Why am I here? he asked himself.

It was dark; the curtains were as thick as armour, proof against even the sharpest point of light. He'd hoped to be able to snatch an hour's sleep before the ordeal of the dinner party, but apparently not; instead he lay on his back on the bed and stared at the darkness where the ceiling could be assumed to be.

Why am I here?

That was too complex a question, so he broke it down into smaller pieces, splitting off How did I come to be here? since most of that had been other people's doing. What remained was Why did I leave Dui Chirra and head for Torcea? He still couldn't make much headway with it.
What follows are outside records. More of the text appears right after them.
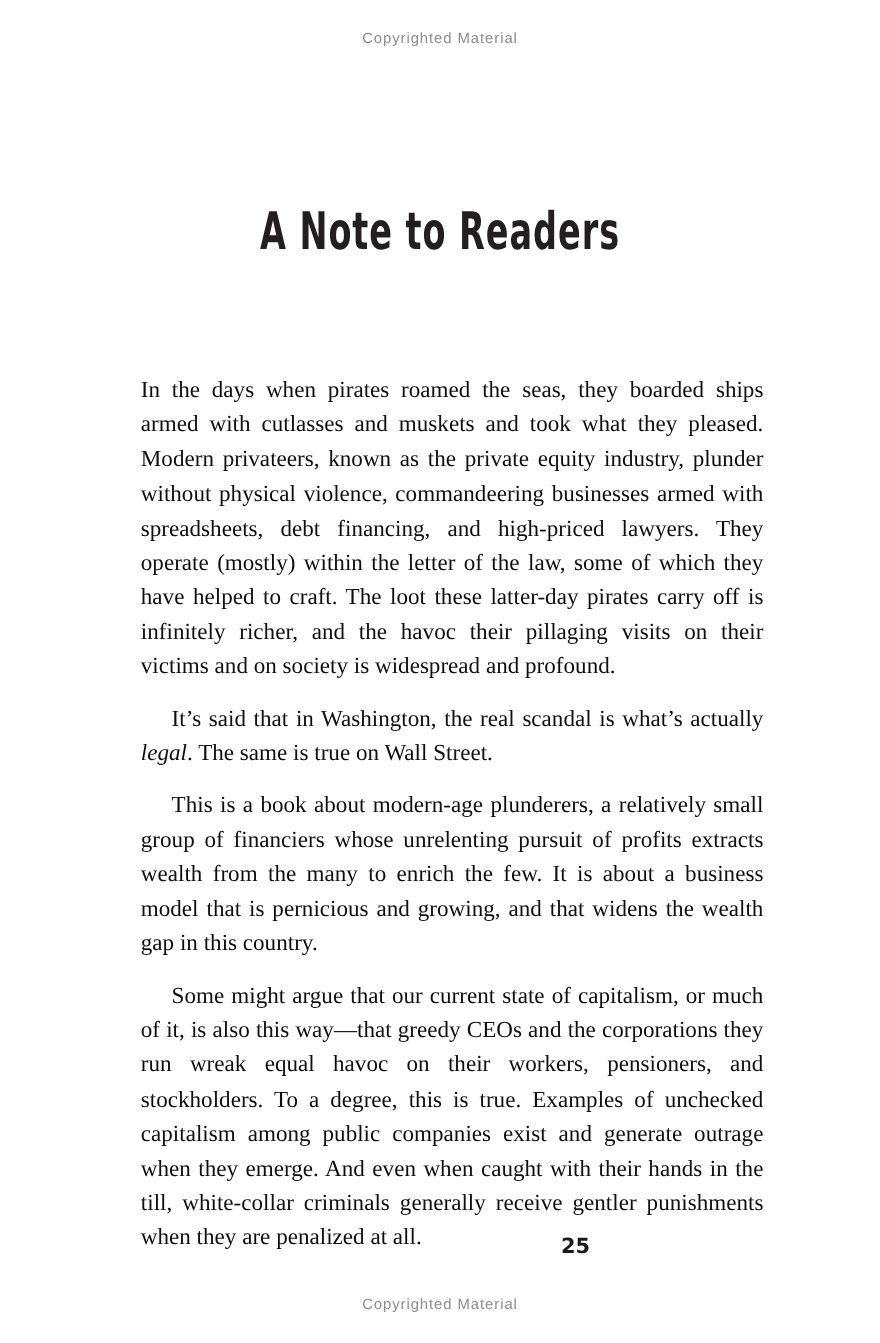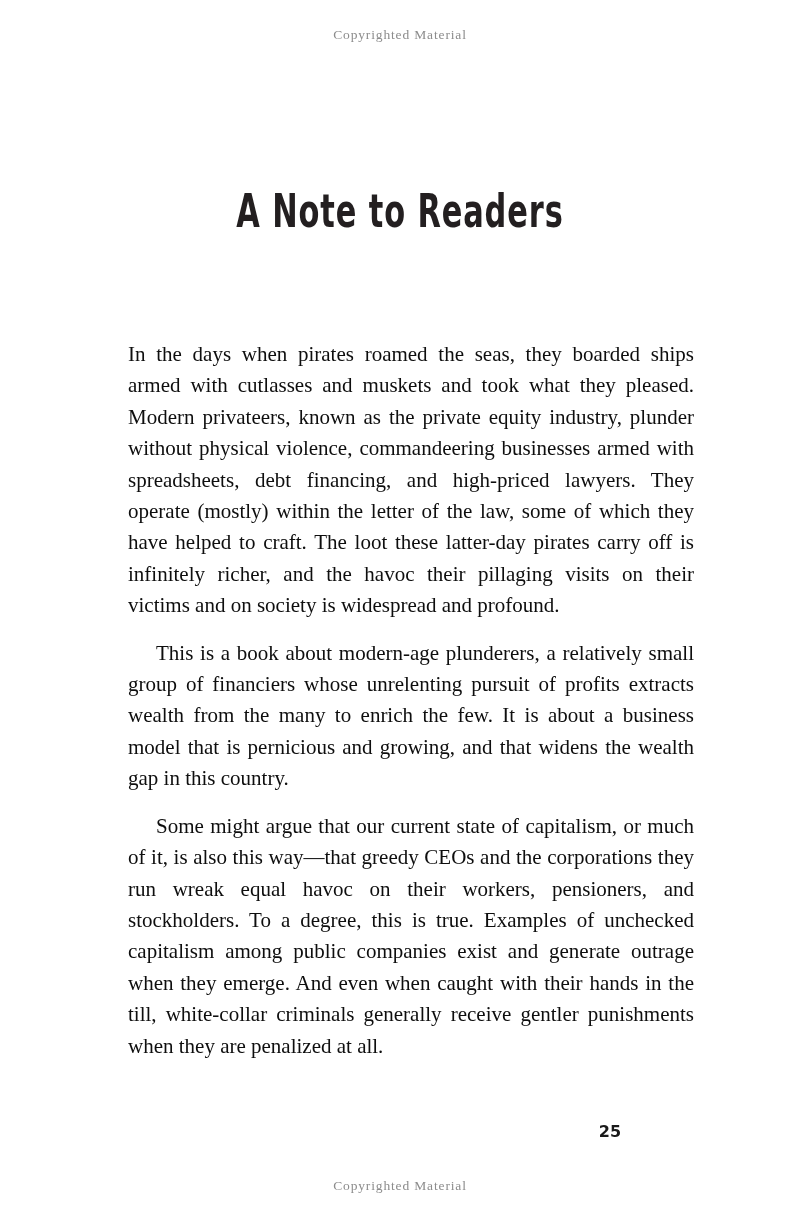--- a/index.html
+++ b/index.html
@@ -24,7 +24,7 @@
     left: 0;
     width: 800px;
     text-align: center;
-    font-family: Liberation Serif, serif;
+    font-family: Liberation Sans, sans-serif;
     font-size: 13.5px;
     letter-spacing: 0.85px;
     color: #8c8c8c;

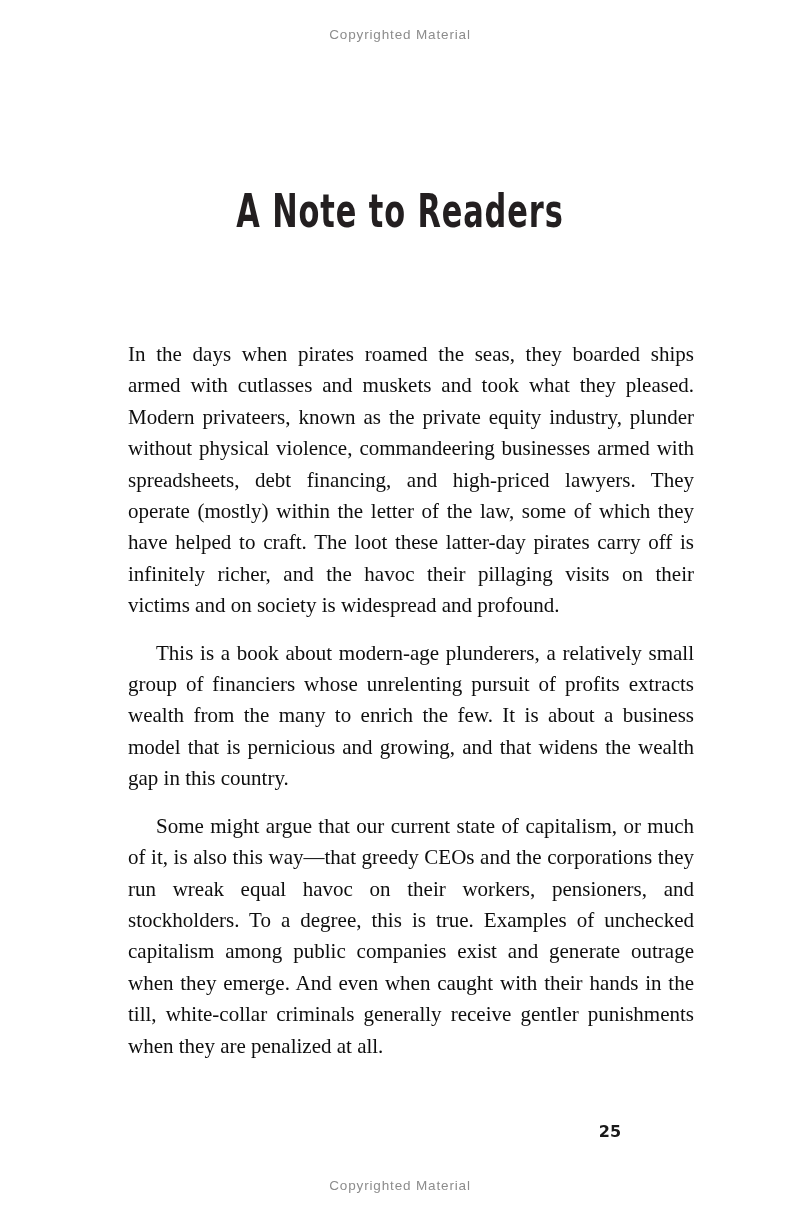--- a/index.html
+++ b/index.html
@@ -108,6 +108,7 @@
 
     <p class="first">In the days when pirates roamed the seas, they boarded ships armed with cutlasses and muskets and took what they pleased. Modern privateers, known as the private equity industry, plunder without physical violence, commandeering businesses armed with spreadsheets, debt financing, and high-priced lawyers. They operate (mostly) within the letter of the law, some of which they have helped to craft. The loot these latter-day pirates carry off is infinitely richer, and the havoc their pillaging visits on their victims and on society is widespread and profound.</p>
 
+    <p><span>It’s said that in Washington, the real scandal is what’s actually </span><span class="italic-term">legal</span><span>. The same is true on Wall Street.</span></p>
 
     <p>This is a book about modern-age plunderers, a relatively small group of financiers whose unrelenting pursuit of profits extracts wealth from the many to enrich the few. It is about a business model that is pernicious and growing, and that widens the wealth gap in this country.</p>
 

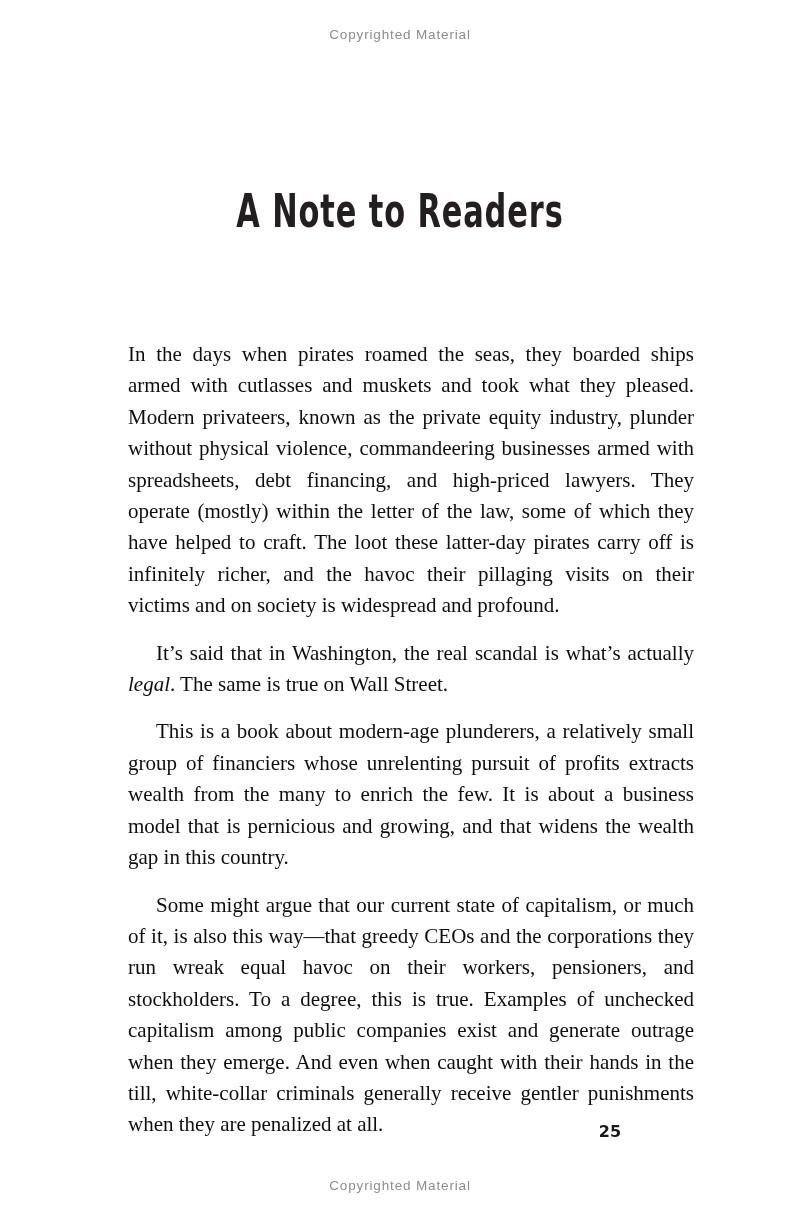--- a/index.html
+++ b/index.html
@@ -88,10 +88,10 @@
     left: 510px;
     top: 1122px;
     width: 200px;
-    text-align: center;
+    text-align: left;
     font-family: "DejaVu Sans", "Liberation Sans", sans-serif;
     font-weight: 700;
-    font-size: 16px;
+    font-size: 19px;
     color: #1a1a1a;
   }
 </style>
He could remember quite clearly what the answer used to be. He'd come to Torcea because he was fairly sure he'd find Tazencius here; and he'd very much wanted to kill him, for some reason that had blurred somewhat in the intervening time. As far as he could recall, the justification was that Tazencius was to blame for everything bad that had happened to him; Tazencius had sent to the far islands for a weapon, and Halder had sent him his own grandson, to be sharpened, burnished and used. Tazencius had put him through school and set him up in business as the most evil man in the world. It was all his fault.

That lie had kept him moving and motivated as far as Falcata; at which point it fell to bits like an old rotten tree stump, though he'd pretended he still believed it. Since leaving Falcata, he'd been more concerned with running away than with arriving anywhere, right up until the moment he'd blundered into Ciana (who was really his old school chum, the prince Turvo) in the woods. Even then, if he was honest with himself, he'd only asked for a lift to Torcea because he needed to specify a destination, and he'd still been kidding himself about what he was planning to do.